Real Change Is Up to Voters

I read your article about the state’s school finance system [“Going for Broke,” August 2023]. Fort Davis Independent School District superintendent Graydon Hicks’s frustration with state funding for his public schools is principally tied to decisions made by politicians who hold statewide offices. 

Hicks’s neighbors in Jeff Davis County, where Fort Davis is located, routinely vote for Republicans by large margins. In light of this, Hicks might have made more progress if he’d directed his ire at his neighbors and their voting choices instead of at state leaders who have failed his district.

Hicks describes himself as a conservative, and if he was among those who have voted for decades to keep Texas’s statewide government in Republican hands, then perhaps some self-reflection is also warranted. Stated another way: if Jeff Davis County residents want their politicians to “give a s— about West Texas,” to quote Hicks, then perhaps they should finally, at long last, vote for politicians who will.
Todd Piccus, Austin 

Bravo to Forrest Wilder for his article about the state’s school finance system and the struggling Fort Davis ISD. The lack of support from our state leaders for rural schools degrades those schools’ resources to educate children.      
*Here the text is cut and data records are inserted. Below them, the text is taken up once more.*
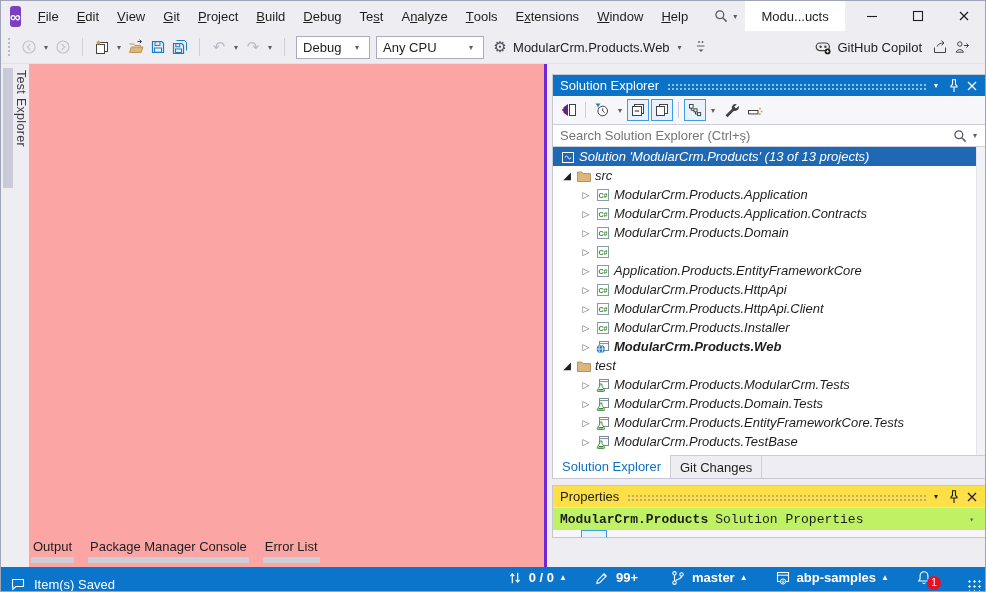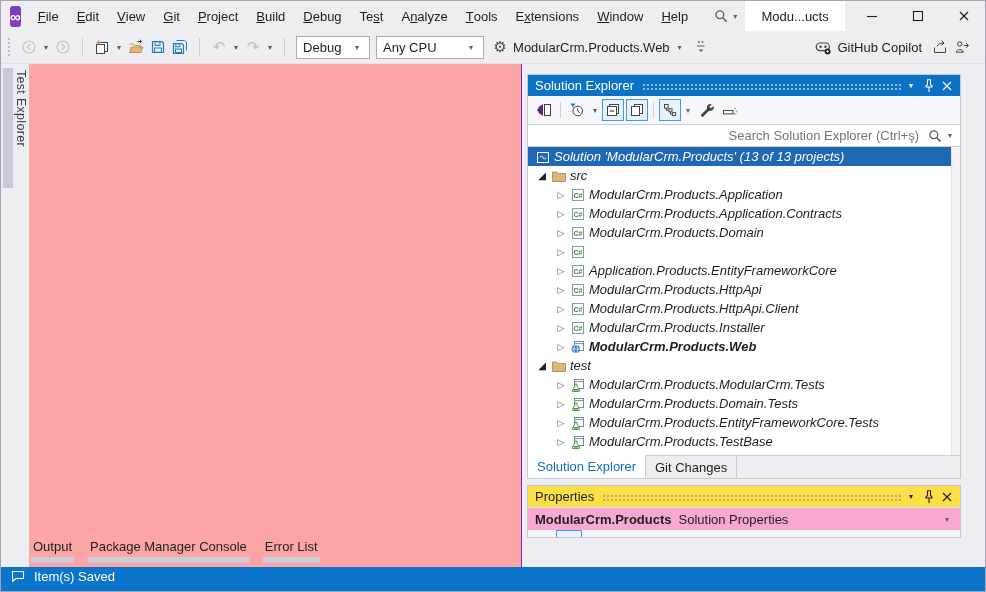"Solution Explorer" .right-col { border-left: 1px solid #6d28d9 -> 3px solid #6d28d9; left: 520px -> 543px }
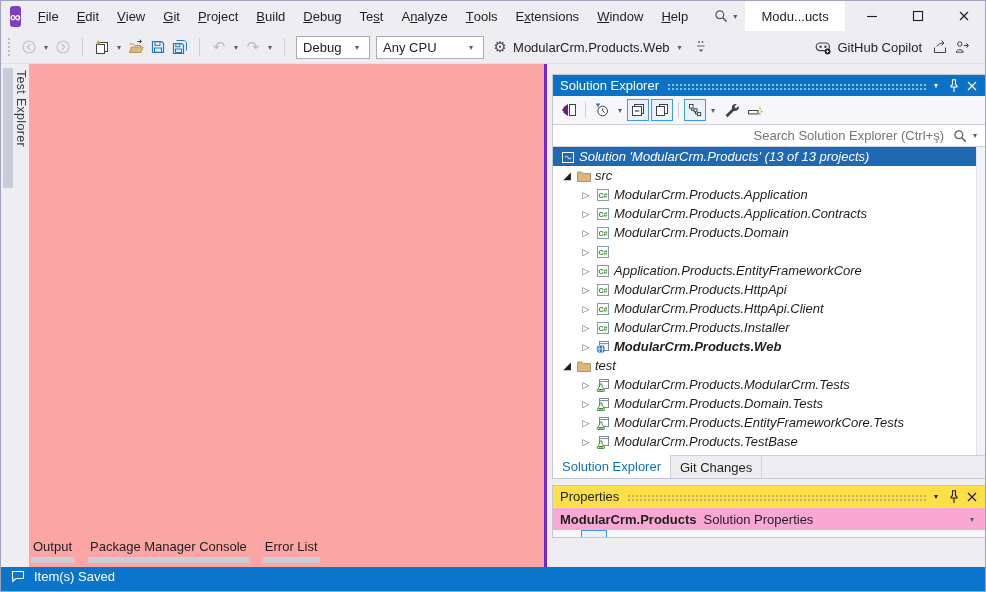"Search Solution Explorer (Ctrl+ş)" .se-search input { text-align: right -> none }
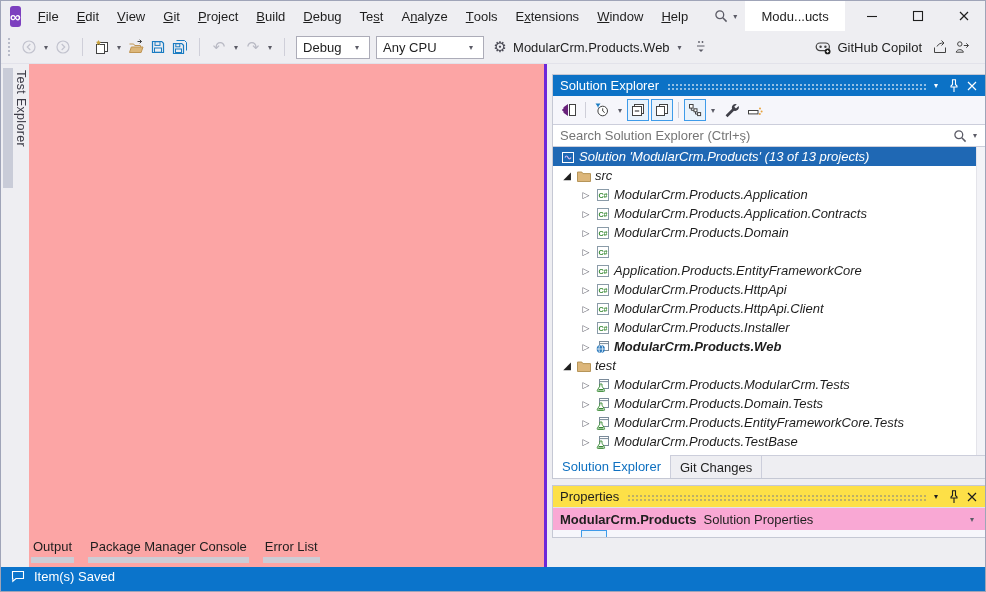"ModularCrm.Products" .props-obj { background: #f9a8d4 -> #bef264; font-family: none -> Liberation Mono, monospace }
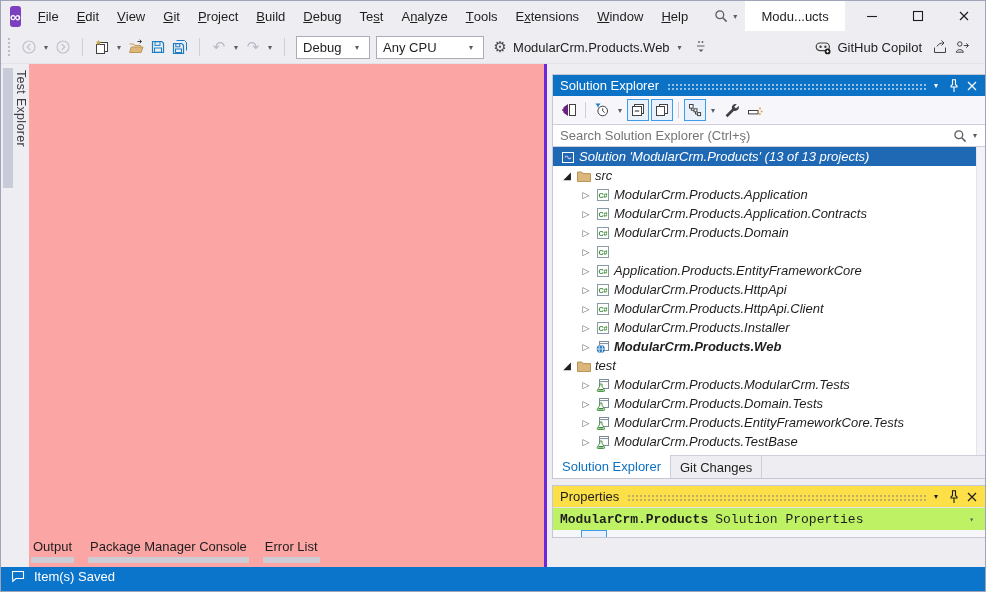"Item(s) Saved" .statusbar { align-items: flex-start -> flex-end; flex-direction: column -> none }
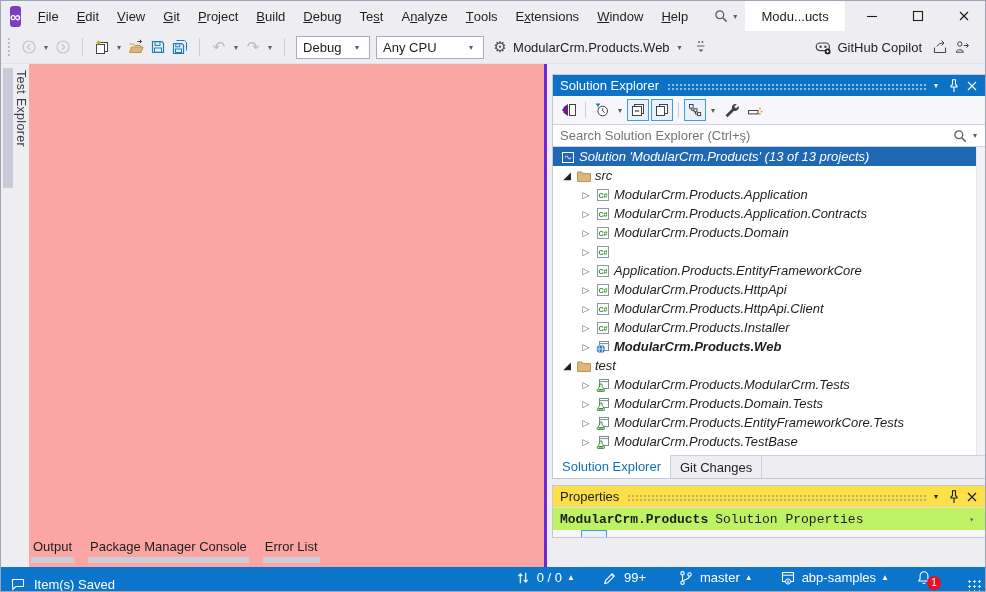"0 / 0" .sb-seg .lbl { font-weight: none -> bold }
In the last election, nearly two thirds of voters in Jeff Davis County voted for our current governor. Not only are our governor and his Republican colleagues starving schools of resources, but Abbott’s refusal to expand Medicaid is starving rural hospitals, causing them to close. When schools and hospitals close, towns die. 
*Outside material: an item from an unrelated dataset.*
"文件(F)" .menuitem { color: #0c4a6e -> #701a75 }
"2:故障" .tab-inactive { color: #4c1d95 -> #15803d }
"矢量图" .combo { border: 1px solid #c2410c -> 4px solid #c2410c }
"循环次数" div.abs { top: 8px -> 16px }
One has to wonder why rural voters throughout Texas are voting so overwhelmingly against their apparent self-interest. 
David Hoyer, Houston 

Time to Wave Goodbye

What a disappointment to read “Donald Trump” in the first sentence of your article “Wacowabunga!” [August 2023], followed by several more sentences filled with political garbage that had nothing to do with Waco Surf. It left me irritated. What does Trump have to do with Waco Surf? Nothing! And to bring up the Branch Davidians in relation to a water park? What are the motives here?
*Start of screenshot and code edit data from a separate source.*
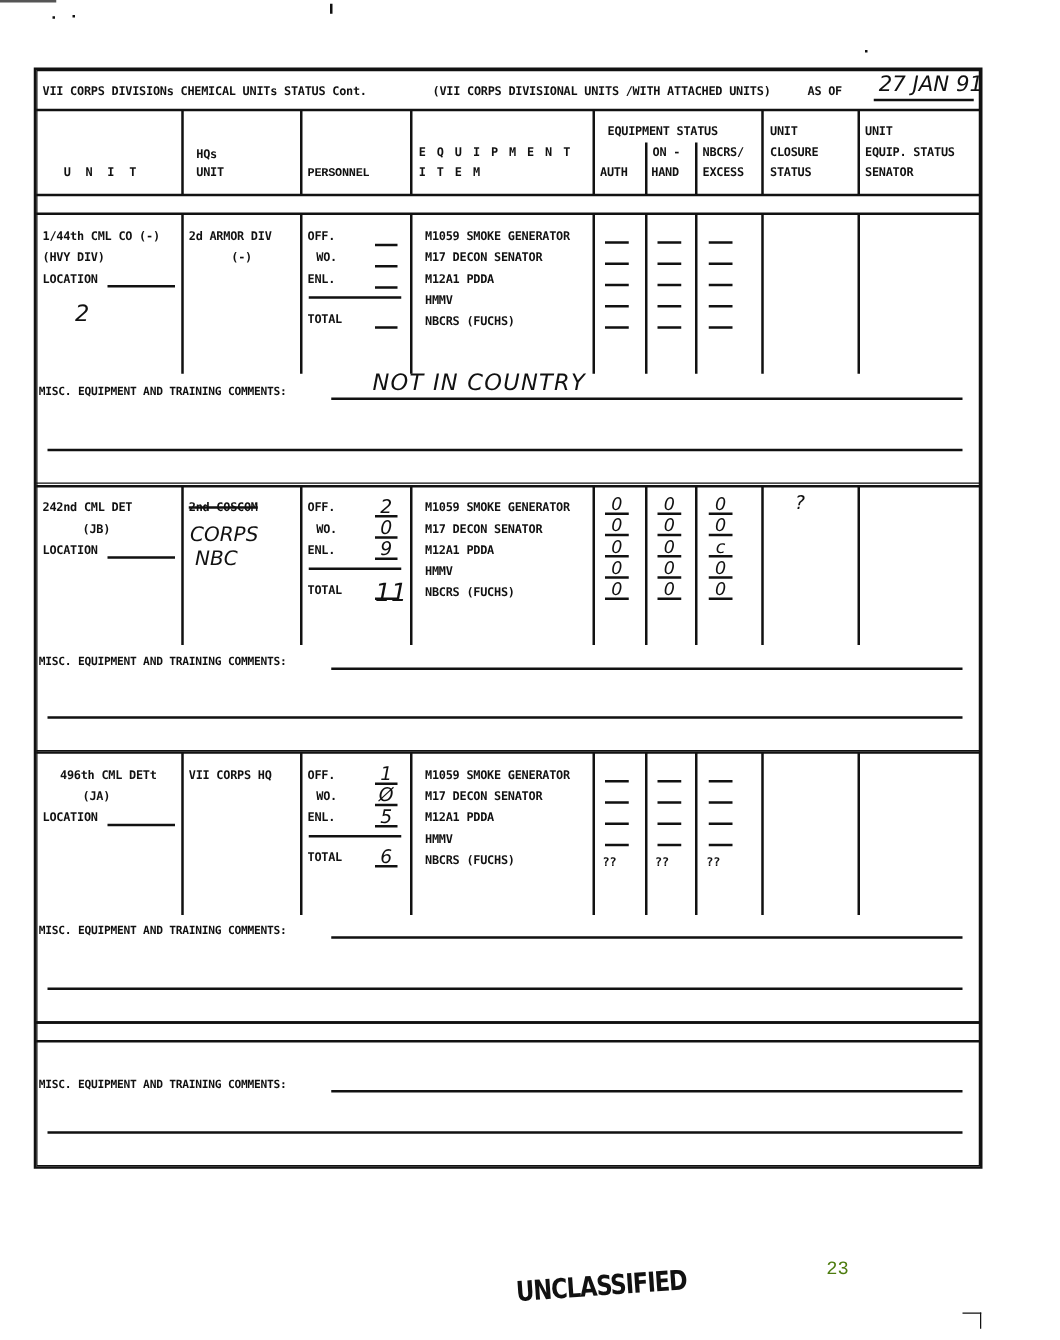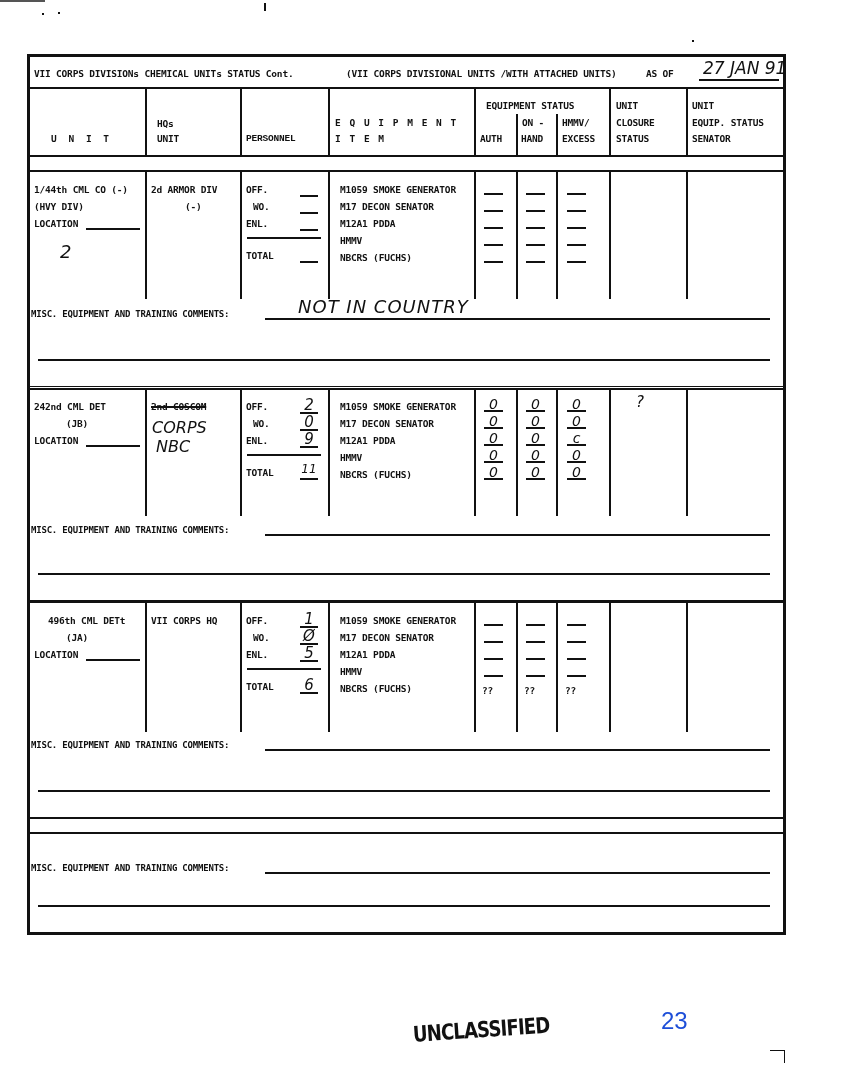"HMMV/" div.t { text: HMMV/ -> NBCRS/ }
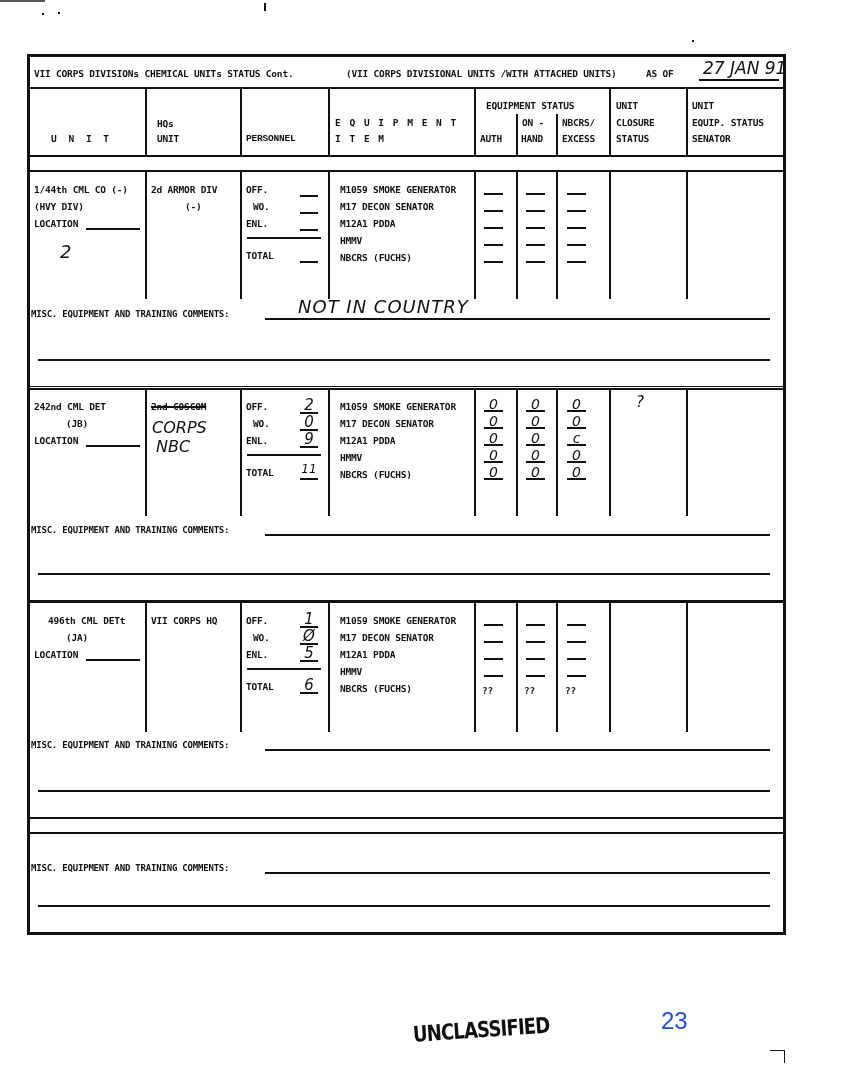"11" div.hand { font-size: 12px -> 20px }
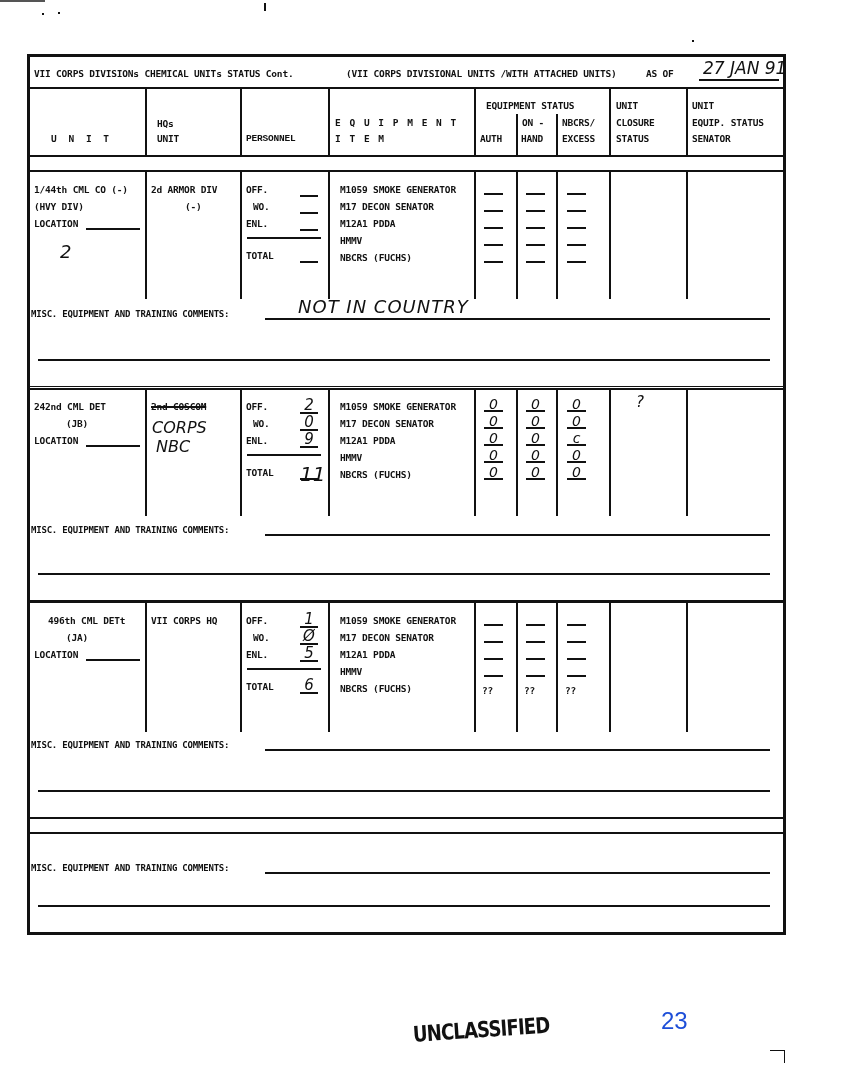"23" .pagenum { color: #1d4ed8 -> #4d7c0f; font-family: Liberation Sans, sans-serif -> Liberation Mono, monospace; font-size: 24px -> 15px }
Can you publish an interesting article and not involve politics? Please realize that we do not want to read about Donald Trump anymore. What a shame for Waco Surf. And for the rest of us. 
Sarah Geyer, Georgetown

Way to Rapp Up a Story

Texas Monthly executive editor Kathy Blackwell’s story on Anne Rapp [“Revisiting Her Script,” August 2023] was evocative, perceptive, respectful, and elegiac. And the conclusion was perfect. This is where Texas Monthly shines. 
Peter Heckmann, Tyler


Editors’ note: An article in the September 2023 issue, “Remembering McMurtry,” incorrectly stated that Larry McMurtry died at his home in Archer City. McMurtry died in Tucson, Arizona.